* **Information shown**:
===

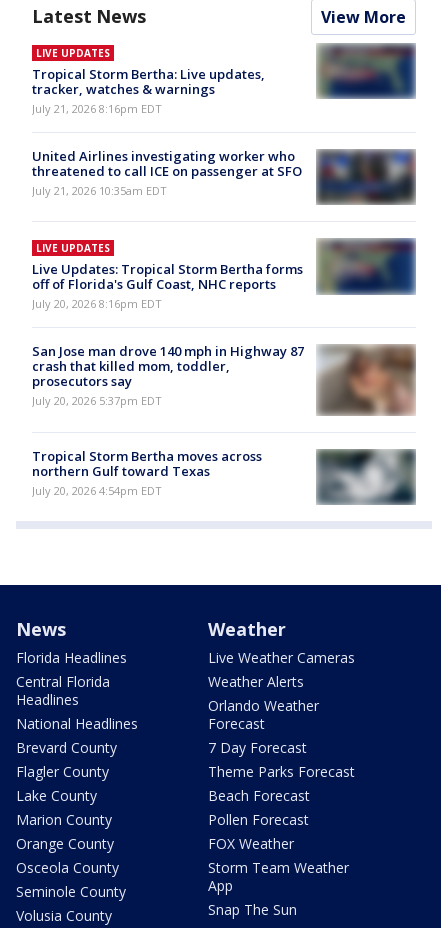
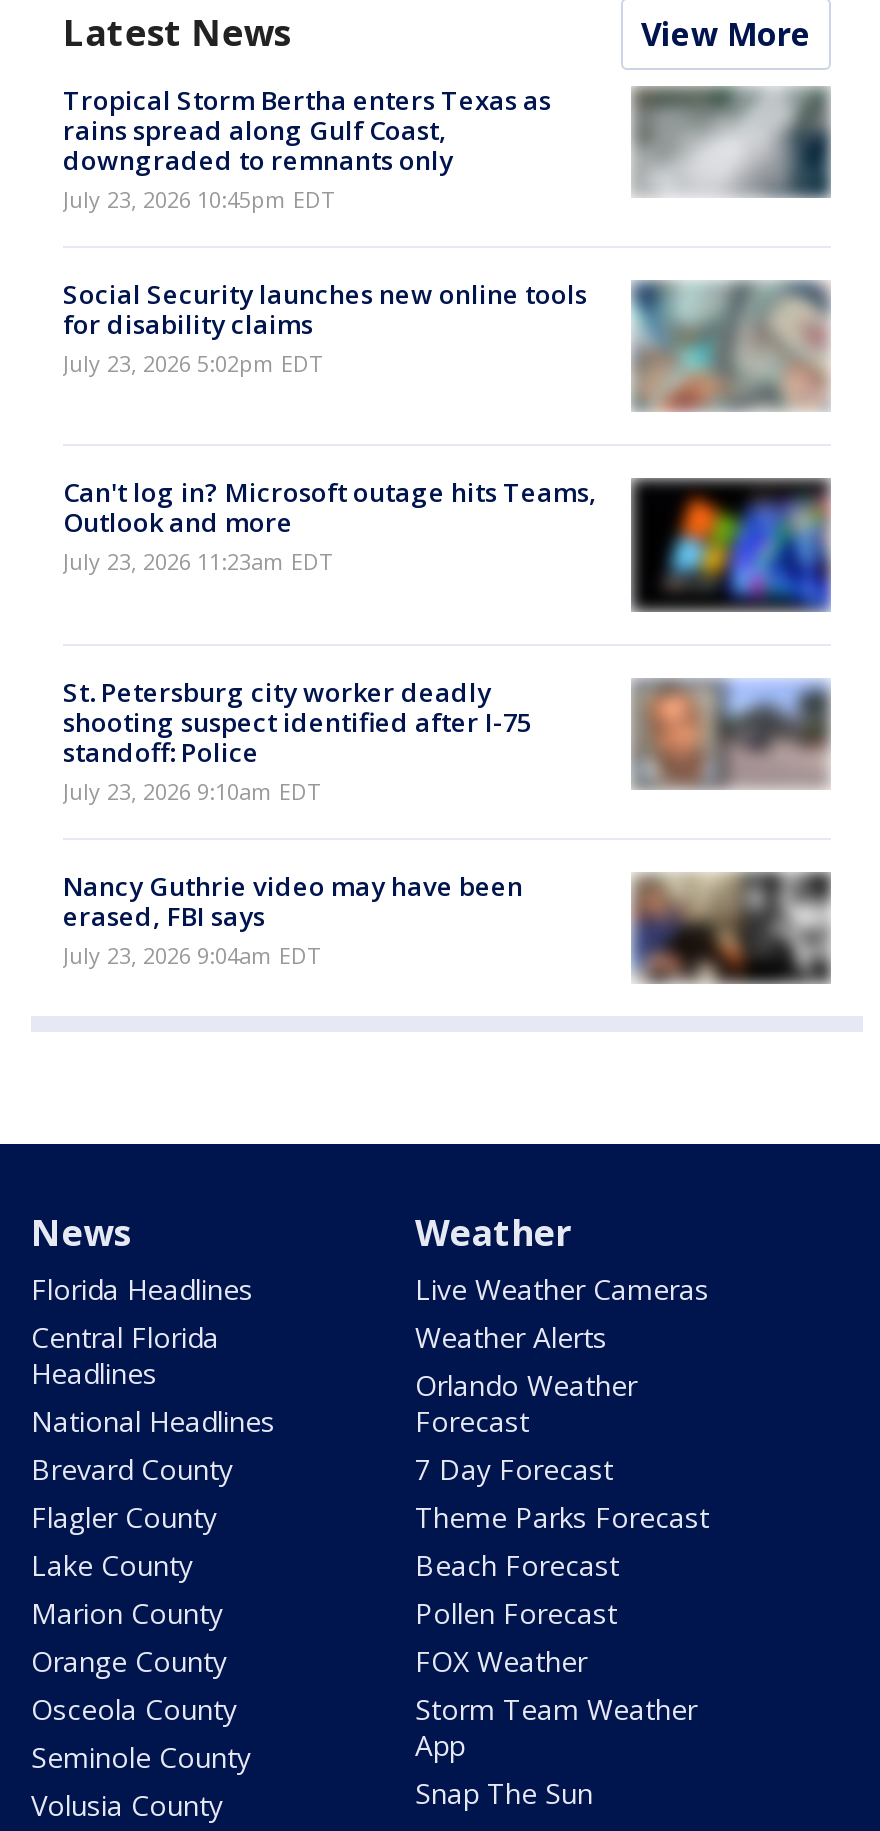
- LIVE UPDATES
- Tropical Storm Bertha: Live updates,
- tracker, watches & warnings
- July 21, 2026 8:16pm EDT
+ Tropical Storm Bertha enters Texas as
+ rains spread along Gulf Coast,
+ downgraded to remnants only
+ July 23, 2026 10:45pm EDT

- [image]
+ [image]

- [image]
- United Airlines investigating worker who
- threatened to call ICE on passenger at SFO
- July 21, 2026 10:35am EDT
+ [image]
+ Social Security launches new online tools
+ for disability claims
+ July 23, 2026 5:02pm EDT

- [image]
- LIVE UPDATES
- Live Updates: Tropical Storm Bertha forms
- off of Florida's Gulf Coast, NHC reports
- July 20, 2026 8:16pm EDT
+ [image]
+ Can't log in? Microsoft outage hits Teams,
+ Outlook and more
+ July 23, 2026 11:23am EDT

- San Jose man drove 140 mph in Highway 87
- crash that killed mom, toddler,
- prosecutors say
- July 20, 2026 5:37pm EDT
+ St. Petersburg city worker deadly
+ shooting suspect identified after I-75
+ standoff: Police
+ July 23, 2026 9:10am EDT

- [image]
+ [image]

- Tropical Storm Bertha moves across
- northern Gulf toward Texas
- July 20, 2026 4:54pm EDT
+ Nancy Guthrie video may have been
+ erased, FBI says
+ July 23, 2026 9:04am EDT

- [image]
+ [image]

===

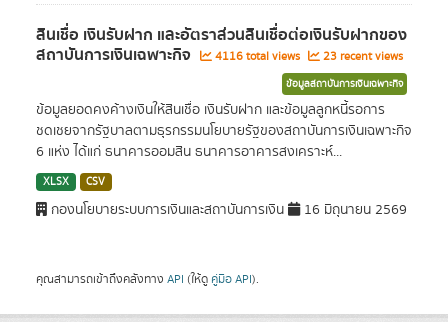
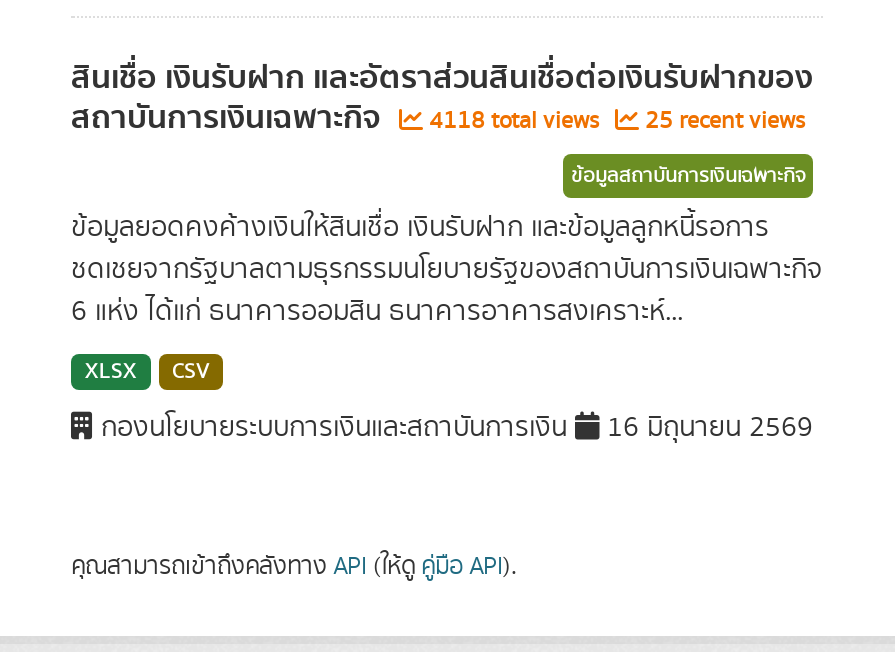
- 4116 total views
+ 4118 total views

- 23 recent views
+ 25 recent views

===

Write out each line above containing "Texas".

+ Tropical Storm Bertha enters Texas as
- northern Gulf toward Texas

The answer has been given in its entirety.